[Task objective]
Go through the records below and copy out every line holding "right".

Records from a dataset:
*****

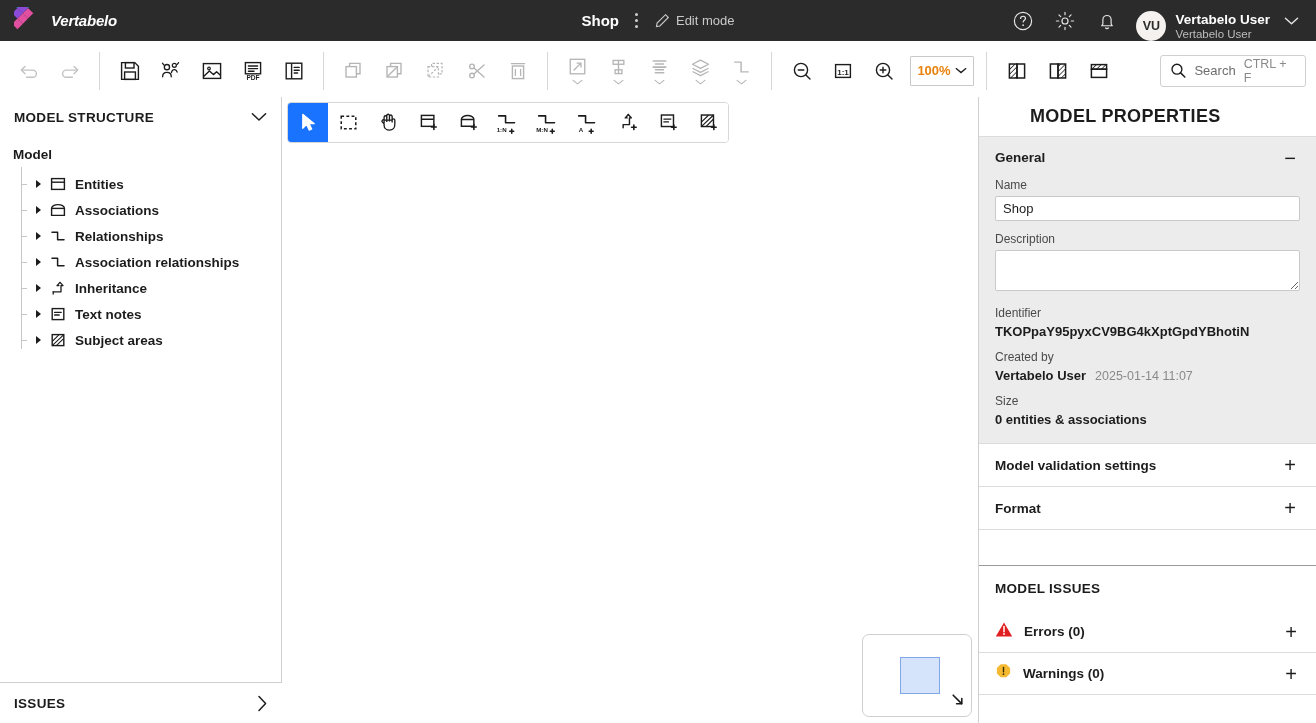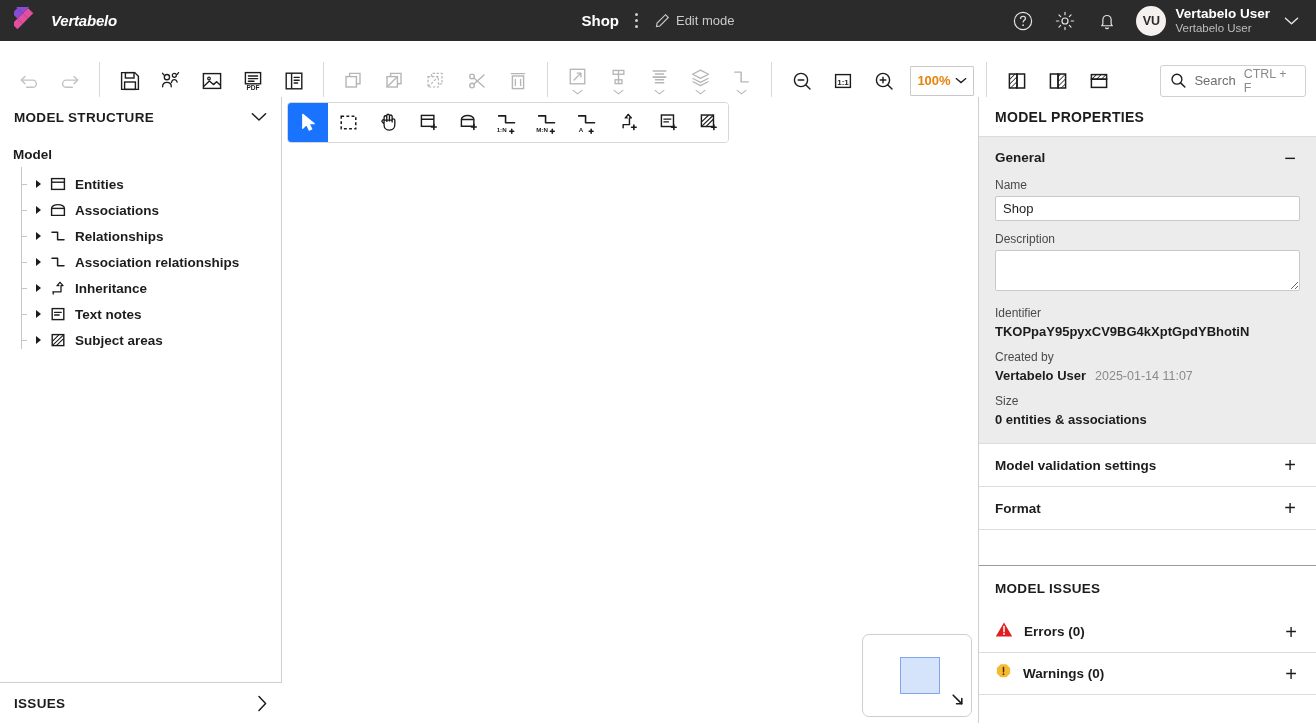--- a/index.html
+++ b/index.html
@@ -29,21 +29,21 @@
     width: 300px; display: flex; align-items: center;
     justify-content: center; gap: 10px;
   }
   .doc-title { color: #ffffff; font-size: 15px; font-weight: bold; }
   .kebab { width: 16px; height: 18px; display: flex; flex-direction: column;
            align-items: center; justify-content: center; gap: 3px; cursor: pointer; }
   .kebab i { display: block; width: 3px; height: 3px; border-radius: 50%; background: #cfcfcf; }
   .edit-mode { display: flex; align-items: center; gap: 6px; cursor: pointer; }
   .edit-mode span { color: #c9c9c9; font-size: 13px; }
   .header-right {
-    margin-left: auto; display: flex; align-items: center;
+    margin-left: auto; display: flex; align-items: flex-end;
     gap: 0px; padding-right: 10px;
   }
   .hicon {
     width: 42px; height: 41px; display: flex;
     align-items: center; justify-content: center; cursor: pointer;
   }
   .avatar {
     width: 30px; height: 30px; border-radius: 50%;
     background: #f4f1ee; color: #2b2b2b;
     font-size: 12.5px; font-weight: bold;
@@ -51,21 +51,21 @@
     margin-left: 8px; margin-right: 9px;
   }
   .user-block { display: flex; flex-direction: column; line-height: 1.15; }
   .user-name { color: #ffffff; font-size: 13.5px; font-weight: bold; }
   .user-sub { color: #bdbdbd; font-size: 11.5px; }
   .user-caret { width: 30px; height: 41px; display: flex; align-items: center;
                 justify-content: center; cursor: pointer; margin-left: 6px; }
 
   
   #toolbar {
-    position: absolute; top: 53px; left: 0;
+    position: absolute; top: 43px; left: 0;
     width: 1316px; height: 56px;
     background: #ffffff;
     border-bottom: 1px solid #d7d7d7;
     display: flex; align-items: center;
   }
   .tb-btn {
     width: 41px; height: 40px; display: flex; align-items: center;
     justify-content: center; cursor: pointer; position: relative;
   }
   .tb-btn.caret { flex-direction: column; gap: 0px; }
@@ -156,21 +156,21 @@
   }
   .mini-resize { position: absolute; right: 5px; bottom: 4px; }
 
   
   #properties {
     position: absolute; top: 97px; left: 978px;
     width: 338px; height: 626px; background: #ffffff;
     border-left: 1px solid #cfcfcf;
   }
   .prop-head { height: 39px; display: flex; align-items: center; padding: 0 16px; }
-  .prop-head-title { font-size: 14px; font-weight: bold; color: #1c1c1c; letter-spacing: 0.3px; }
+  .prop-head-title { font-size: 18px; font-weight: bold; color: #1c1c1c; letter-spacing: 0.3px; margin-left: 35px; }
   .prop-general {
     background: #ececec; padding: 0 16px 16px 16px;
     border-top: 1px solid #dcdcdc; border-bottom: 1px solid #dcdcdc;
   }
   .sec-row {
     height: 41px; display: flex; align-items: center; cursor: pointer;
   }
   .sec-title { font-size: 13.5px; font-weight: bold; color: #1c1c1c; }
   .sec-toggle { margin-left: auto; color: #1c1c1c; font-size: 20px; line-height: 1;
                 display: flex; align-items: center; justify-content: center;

*****

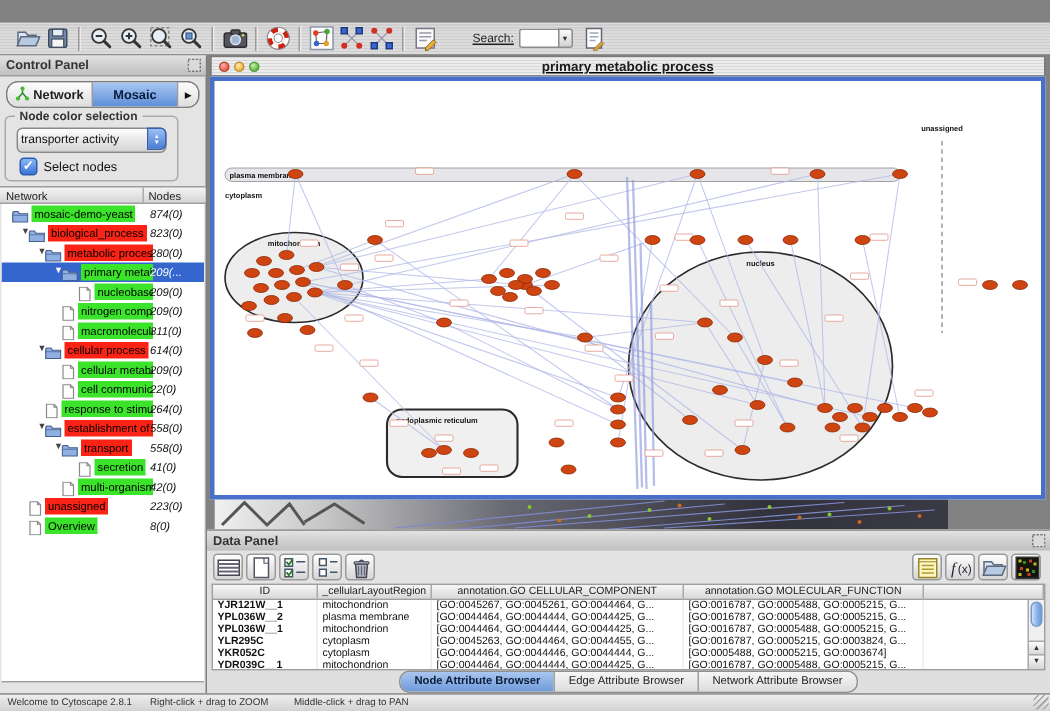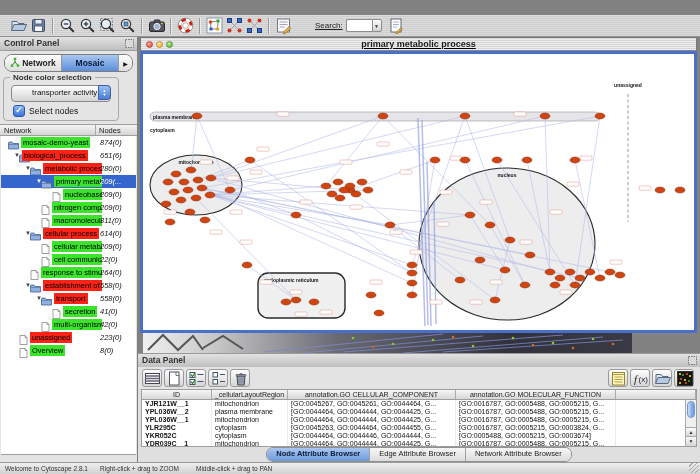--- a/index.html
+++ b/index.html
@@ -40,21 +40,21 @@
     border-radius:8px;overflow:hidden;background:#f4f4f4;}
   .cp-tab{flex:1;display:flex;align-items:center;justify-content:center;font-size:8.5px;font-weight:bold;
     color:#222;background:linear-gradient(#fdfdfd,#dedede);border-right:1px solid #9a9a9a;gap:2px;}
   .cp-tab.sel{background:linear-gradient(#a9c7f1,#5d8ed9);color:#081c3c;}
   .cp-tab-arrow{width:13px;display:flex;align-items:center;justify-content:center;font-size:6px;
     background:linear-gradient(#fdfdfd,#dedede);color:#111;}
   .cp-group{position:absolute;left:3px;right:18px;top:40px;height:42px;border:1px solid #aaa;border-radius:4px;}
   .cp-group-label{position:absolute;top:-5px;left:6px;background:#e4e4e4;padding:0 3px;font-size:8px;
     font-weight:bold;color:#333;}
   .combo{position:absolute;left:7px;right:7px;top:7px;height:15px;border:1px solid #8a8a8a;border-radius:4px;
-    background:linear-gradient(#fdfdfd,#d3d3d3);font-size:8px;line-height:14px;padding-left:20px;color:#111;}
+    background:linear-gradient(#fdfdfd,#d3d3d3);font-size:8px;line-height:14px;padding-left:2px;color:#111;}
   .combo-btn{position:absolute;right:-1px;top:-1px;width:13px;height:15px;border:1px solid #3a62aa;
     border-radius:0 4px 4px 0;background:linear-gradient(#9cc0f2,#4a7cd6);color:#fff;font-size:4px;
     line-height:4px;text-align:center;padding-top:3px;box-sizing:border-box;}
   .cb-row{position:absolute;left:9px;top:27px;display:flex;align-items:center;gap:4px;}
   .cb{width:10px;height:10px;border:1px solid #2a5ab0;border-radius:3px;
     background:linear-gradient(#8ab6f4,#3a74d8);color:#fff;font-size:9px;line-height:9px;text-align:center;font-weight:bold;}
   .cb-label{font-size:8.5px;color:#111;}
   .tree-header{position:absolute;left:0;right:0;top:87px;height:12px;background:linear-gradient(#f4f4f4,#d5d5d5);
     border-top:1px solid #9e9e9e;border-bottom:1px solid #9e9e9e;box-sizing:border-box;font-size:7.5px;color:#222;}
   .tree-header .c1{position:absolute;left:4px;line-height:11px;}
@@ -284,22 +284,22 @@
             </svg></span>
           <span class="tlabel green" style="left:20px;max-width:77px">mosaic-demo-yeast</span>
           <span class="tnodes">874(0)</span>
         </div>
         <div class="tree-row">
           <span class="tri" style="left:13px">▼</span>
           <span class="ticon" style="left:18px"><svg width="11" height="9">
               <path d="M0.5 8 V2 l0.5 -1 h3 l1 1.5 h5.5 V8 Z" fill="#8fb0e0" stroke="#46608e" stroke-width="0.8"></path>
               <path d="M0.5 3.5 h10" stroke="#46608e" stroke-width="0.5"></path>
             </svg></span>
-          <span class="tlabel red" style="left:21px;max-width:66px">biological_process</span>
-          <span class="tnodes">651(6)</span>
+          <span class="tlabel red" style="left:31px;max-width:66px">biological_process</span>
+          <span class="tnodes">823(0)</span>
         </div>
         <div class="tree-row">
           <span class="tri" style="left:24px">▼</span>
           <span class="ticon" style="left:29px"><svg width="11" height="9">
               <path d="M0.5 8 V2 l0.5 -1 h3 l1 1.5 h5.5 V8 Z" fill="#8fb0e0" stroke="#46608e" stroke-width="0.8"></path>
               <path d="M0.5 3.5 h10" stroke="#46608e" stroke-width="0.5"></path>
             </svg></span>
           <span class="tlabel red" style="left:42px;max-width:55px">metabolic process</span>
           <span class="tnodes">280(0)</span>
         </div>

*****

[Answer space]
   .header-right {
     gap: 0px; padding-right: 10px;
     margin-left: 8px; margin-right: 9px;
   .mini-resize { position: absolute; right: 5px; bottom: 4px; }
     color:#222;background:linear-gradient(#fdfdfd,#dedede);border-right:1px solid #9a9a9a;gap:2px;}
   .cp-group{position:absolute;left:3px;right:18px;top:40px;height:42px;border:1px solid #aaa;border-radius:4px;}
   .combo{position:absolute;left:7px;right:7px;top:7px;height:15px;border:1px solid #8a8a8a;border-radius:4px;
   .combo-btn{position:absolute;right:-1px;top:-1px;width:13px;height:15px;border:1px solid #3a62aa;
   .tree-header{position:absolute;left:0;right:0;top:87px;height:12px;background:linear-gradient(#f4f4f4,#d5d5d5);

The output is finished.